In 1900 the physicist Lord Kelvin (who is so famous there’s a unit of measurement for temperature named after him) stated, “There is nothing new to be discovered in physics now. All that remains is more and more precise measurement.” As history now tells he couldn’t have been any more wrong. But this sentiment was not one he shared alone; the physics community as a whole agreed. The incredible leaps we (the human race) made in science during the 19th century had us feeling pretty cocky in thinking we had Mother Nature pretty much figured out. There were a few little discrepancies, but they were sure to smooth out with just some ‘more precise measurement’. To paraphrase Richard Feynman (as I so often do), Mother Nature’s imagination is much greater than our own; she’s never going to let us relax.
The shortest summary I can give of quantum mechanics is that all matter exhibits properties of a particle and a wave on a subatomic scale. To find out how we came to such a silly conclusion, let’s begin with one of the above referenced discrepancies which was later called the ultraviolet catastrophe. The UV catastrophe is associated with something called black body radiation. A black body is an ‘ideal’ body that has a constant temperature, or is in what is called thermal equilibrium and radiates light according to that body’s temperature. An example of a body in thermal equilibrium would be a pot of cold water mixed into a pot of hot water and after some time it settles down into a pot with room temperature water. On the atomic level, the emission of electron energy is matched by the absorption of electron energy. The hot, high energy water molecules emit energy to cold ones making the hot ones cool down and the cold ones warm up. This happens until all the molecules reach a consistent temperature throughout the body. Another easily relatable example of a black body is us, as in humans. We and all other warm-blooded mammals radiate light in the infrared spectrum; which is why we glow when we are viewed through an infrared camera.
As you are aware, we cannot see the infrared light we emit with the naked eye because the frequency is too low for our eyes to detect. But what if we were to raise our body’s temperature to far higher than the 98.6 degrees F we’re familiar with? Won’t those emitted light waves eventually have a high enough frequency to become visible? The answer is yes, but unfortunately you’d kill yourself in the process. Let’s use a more sustainable example such as a kiln used for hardening clay pottery.
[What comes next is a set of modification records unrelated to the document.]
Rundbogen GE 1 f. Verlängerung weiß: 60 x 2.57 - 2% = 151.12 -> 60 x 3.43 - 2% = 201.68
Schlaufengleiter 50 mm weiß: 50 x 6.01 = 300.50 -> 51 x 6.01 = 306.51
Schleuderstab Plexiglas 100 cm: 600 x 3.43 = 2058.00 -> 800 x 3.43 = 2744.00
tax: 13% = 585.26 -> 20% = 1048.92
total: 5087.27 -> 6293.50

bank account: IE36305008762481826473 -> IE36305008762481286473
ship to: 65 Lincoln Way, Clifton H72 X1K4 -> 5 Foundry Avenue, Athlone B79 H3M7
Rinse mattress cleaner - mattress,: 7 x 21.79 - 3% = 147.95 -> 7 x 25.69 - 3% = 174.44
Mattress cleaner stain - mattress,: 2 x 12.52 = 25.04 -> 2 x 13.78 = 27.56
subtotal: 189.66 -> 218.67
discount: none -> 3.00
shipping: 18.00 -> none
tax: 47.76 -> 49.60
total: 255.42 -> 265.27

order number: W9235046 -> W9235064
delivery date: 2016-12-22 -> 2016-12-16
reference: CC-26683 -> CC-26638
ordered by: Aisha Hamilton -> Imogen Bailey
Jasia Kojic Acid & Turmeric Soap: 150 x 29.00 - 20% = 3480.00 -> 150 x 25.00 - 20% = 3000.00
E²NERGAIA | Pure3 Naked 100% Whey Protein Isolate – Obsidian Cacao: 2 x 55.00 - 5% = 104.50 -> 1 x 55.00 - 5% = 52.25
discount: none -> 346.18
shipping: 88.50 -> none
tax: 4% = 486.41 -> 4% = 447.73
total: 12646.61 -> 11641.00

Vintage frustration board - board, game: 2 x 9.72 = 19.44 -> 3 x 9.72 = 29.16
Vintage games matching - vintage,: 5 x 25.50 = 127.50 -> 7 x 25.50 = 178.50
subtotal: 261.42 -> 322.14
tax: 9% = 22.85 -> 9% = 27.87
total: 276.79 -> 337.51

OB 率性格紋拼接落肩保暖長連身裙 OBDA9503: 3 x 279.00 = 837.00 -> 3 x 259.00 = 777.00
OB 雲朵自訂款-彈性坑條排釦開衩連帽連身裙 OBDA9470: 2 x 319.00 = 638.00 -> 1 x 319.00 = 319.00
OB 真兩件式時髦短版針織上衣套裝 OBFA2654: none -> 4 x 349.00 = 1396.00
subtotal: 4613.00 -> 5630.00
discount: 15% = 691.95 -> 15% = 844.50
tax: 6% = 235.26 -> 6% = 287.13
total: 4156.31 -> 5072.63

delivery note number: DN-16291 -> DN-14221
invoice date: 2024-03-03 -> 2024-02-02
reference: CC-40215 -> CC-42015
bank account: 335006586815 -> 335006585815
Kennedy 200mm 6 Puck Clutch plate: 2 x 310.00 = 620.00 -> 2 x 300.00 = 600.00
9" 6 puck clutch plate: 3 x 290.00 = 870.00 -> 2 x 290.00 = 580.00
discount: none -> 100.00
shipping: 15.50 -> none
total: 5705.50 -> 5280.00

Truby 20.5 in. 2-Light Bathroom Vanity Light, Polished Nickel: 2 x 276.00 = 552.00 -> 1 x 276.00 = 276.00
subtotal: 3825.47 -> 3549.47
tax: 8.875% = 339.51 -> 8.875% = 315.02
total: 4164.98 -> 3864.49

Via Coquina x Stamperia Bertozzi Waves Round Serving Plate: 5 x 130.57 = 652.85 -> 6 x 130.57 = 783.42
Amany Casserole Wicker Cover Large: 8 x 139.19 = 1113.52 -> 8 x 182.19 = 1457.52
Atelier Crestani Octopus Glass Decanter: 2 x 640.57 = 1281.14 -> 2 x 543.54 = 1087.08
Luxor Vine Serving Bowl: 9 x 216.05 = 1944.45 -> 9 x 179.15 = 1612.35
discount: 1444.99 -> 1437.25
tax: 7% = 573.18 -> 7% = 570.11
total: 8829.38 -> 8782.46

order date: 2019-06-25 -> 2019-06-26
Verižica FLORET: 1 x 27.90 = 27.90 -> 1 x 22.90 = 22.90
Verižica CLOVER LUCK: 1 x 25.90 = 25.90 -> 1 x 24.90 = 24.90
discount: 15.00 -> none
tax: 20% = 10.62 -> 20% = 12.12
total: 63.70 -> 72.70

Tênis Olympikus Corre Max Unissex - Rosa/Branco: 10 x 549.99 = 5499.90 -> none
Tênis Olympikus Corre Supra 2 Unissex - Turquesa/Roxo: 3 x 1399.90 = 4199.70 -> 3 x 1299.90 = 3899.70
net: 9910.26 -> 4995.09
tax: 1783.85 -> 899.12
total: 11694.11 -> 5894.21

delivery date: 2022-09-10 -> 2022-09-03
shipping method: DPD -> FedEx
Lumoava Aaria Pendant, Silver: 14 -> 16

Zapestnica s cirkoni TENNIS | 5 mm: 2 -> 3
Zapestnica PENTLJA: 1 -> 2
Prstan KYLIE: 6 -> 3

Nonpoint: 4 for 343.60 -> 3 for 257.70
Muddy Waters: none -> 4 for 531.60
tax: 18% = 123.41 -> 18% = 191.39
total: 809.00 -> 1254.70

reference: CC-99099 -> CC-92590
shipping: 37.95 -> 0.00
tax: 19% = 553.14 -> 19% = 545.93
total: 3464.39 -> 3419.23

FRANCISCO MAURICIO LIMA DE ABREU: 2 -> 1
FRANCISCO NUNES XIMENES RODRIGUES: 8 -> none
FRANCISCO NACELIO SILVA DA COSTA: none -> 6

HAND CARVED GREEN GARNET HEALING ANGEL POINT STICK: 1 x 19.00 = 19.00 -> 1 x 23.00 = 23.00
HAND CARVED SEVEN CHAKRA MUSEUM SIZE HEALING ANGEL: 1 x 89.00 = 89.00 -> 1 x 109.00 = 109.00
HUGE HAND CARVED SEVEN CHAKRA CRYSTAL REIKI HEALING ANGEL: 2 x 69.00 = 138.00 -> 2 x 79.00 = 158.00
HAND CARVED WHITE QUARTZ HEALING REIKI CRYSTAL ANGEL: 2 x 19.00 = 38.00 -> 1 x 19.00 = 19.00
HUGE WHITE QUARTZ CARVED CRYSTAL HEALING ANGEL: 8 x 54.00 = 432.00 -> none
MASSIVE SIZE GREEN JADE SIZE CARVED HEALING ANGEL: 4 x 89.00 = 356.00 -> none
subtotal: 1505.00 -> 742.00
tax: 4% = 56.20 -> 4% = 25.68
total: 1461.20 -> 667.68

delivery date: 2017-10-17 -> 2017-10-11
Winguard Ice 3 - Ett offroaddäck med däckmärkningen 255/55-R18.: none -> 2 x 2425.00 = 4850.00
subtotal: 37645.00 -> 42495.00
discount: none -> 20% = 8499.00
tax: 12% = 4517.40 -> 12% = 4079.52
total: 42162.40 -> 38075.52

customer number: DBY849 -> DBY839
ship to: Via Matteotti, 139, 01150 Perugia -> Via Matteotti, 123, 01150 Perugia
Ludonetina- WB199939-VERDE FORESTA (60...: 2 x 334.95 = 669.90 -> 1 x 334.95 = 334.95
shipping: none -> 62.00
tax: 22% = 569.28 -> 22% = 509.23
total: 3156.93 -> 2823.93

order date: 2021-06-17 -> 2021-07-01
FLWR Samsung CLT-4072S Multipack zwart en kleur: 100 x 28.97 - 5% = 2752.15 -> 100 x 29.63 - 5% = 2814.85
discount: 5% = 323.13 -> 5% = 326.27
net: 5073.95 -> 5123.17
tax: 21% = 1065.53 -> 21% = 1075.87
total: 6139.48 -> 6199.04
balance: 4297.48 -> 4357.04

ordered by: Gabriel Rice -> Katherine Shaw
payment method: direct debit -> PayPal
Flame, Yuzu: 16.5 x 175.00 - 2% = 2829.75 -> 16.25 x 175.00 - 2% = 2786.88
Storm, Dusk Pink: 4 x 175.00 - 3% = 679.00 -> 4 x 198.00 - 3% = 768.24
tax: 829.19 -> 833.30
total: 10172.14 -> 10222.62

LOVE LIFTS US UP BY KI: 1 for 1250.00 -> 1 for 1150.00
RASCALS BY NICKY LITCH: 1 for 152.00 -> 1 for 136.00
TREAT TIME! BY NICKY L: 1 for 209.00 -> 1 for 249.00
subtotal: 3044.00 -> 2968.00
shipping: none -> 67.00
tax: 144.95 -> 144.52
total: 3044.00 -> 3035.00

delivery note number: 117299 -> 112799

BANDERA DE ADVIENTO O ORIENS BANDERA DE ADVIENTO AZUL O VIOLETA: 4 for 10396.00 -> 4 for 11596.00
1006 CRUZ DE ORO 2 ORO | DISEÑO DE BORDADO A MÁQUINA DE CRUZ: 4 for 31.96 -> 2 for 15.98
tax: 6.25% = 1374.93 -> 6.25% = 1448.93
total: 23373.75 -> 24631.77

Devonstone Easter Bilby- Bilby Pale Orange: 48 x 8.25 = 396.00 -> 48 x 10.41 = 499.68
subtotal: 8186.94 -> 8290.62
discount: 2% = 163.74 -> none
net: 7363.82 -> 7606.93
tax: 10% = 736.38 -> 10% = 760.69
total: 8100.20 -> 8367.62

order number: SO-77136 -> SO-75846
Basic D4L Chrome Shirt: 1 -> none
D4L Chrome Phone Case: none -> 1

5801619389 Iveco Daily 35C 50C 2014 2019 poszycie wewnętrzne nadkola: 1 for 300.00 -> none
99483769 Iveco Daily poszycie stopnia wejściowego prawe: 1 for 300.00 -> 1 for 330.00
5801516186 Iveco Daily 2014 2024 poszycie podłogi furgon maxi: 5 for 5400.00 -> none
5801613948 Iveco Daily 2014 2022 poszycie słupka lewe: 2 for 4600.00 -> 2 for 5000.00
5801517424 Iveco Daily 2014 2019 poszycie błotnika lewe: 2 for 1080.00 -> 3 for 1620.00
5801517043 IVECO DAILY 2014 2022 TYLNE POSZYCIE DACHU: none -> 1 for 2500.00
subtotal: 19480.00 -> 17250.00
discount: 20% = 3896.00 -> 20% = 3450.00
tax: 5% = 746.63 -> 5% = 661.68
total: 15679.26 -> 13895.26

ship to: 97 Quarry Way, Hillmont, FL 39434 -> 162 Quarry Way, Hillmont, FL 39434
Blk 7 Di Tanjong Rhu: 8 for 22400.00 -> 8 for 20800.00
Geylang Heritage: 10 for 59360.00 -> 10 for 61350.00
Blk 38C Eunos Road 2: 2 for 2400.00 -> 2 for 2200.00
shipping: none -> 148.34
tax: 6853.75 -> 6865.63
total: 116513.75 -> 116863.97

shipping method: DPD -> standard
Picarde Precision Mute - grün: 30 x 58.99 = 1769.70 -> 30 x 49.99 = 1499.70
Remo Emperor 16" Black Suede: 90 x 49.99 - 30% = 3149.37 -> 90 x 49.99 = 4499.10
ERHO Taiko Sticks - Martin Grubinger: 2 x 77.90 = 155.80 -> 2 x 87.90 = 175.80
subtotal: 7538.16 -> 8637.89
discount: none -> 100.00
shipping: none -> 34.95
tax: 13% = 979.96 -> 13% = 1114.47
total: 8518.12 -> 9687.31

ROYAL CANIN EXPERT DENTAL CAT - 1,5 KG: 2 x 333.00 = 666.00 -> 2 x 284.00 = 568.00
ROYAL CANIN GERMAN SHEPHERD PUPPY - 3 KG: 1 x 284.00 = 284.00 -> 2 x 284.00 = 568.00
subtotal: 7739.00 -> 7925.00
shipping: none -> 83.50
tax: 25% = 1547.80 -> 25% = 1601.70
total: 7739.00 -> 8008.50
If you were to peer through a small hole into the inside of the kiln, you’ll notice that when it’s not running it is completely black. Light waves are being emitted by the walls of the kiln but they are far too low in frequency for you to see them. As the kiln heats up you notice the walls are turning red. This is because they are now emitting light waves with a high enough frequency for your eyes to detect. As the temperature continues to rise the colors emitted move up the color spectrum as the light wave frequency continues to increase: red, orange, yellow, white (a combination of red, orange, yellow, green and blue produces white), blue and maybe some purple.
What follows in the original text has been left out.